• **Your assignment**
Apart from the pictures, every entry must be retyped exactly.

• **Data for this task**
⁂

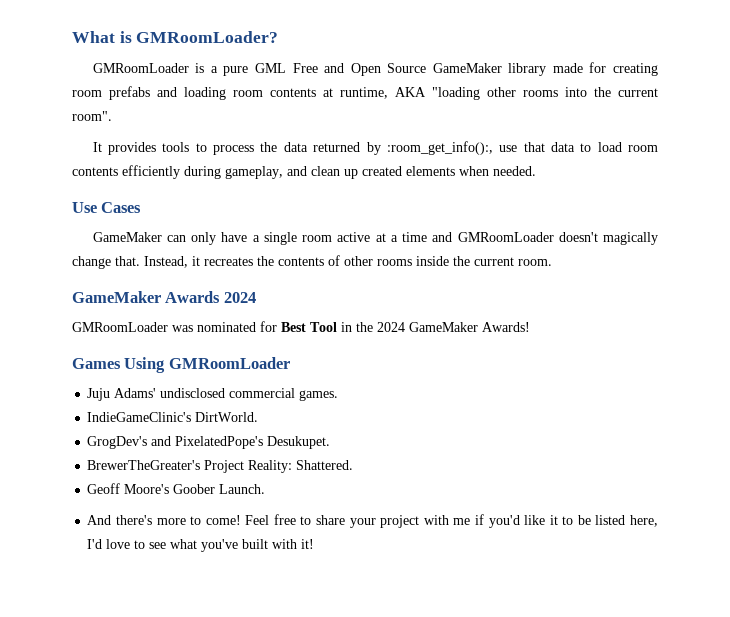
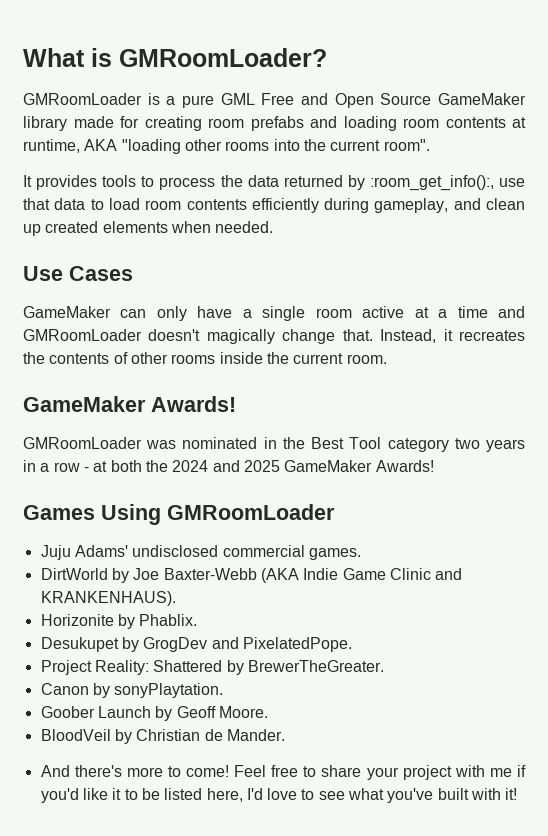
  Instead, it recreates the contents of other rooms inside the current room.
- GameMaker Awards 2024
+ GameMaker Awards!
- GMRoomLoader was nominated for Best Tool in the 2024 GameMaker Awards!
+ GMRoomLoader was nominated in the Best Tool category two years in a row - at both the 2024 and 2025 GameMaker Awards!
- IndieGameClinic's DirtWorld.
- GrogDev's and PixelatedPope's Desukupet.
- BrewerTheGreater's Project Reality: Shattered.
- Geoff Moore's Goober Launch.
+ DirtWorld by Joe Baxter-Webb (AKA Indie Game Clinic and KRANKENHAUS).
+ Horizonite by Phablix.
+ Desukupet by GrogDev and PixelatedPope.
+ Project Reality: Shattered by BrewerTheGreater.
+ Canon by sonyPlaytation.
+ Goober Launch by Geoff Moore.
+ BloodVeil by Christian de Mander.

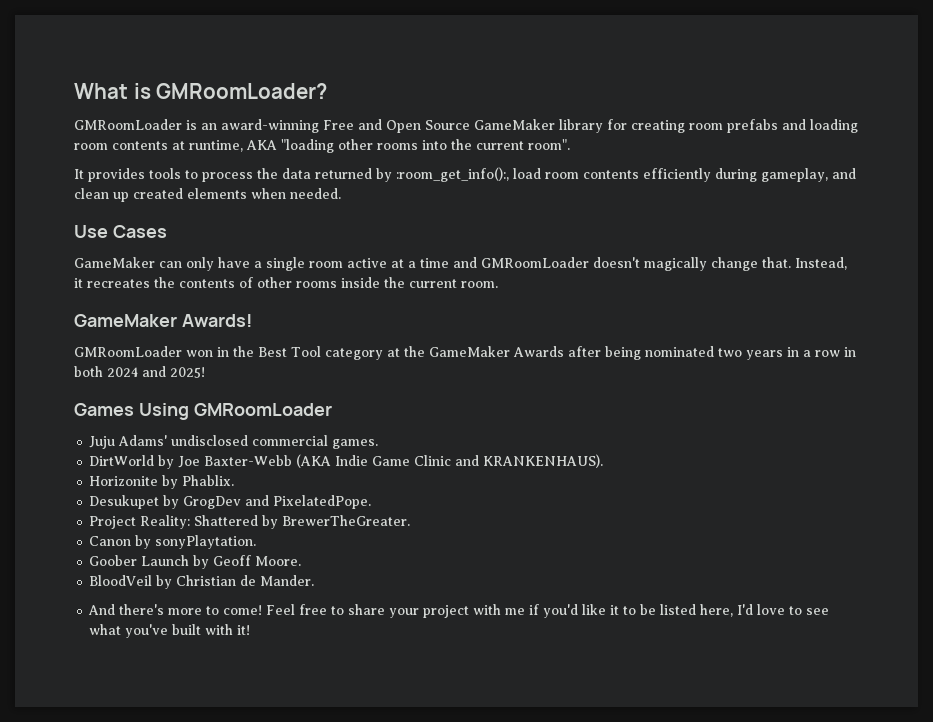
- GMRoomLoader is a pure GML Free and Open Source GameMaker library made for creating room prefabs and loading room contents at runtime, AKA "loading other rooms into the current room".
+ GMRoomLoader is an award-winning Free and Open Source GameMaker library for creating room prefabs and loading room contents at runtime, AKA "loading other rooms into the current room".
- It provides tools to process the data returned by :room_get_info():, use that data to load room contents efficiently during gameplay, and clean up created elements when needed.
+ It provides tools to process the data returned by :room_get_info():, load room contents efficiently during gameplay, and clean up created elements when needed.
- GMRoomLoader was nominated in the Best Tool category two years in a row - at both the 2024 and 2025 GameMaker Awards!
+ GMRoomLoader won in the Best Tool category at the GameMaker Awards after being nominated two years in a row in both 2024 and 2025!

⁂

• **Exercise solution**
  Instead, it recreates the contents of other rooms inside the current room.
- GameMaker Awards 2024
+ GameMaker Awards!
- GMRoomLoader was nominated for Best Tool in the 2024 GameMaker Awards!
+ GMRoomLoader was nominated in the Best Tool category two years in a row - at both the 2024 and 2025 GameMaker Awards!
- IndieGameClinic's DirtWorld.
- GrogDev's and PixelatedPope's Desukupet.
- BrewerTheGreater's Project Reality: Shattered.
- Geoff Moore's Goober Launch.
+ DirtWorld by Joe Baxter-Webb (AKA Indie Game Clinic and KRANKENHAUS).
+ Horizonite by Phablix.
+ Desukupet by GrogDev and PixelatedPope.
+ Project Reality: Shattered by BrewerTheGreater.
+ Canon by sonyPlaytation.
+ Goober Launch by Geoff Moore.
+ BloodVeil by Christian de Mander.

- GMRoomLoader is a pure GML Free and Open Source GameMaker library made for creating room prefabs and loading room contents at runtime, AKA "loading other rooms into the current room".
+ GMRoomLoader is an award-winning Free and Open Source GameMaker library for creating room prefabs and loading room contents at runtime, AKA "loading other rooms into the current room".
- It provides tools to process the data returned by :room_get_info():, use that data to load room contents efficiently during gameplay, and clean up created elements when needed.
+ It provides tools to process the data returned by :room_get_info():, load room contents efficiently during gameplay, and clean up created elements when needed.
- GMRoomLoader was nominated in the Best Tool category two years in a row - at both the 2024 and 2025 GameMaker Awards!
+ GMRoomLoader won in the Best Tool category at the GameMaker Awards after being nominated two years in a row in both 2024 and 2025!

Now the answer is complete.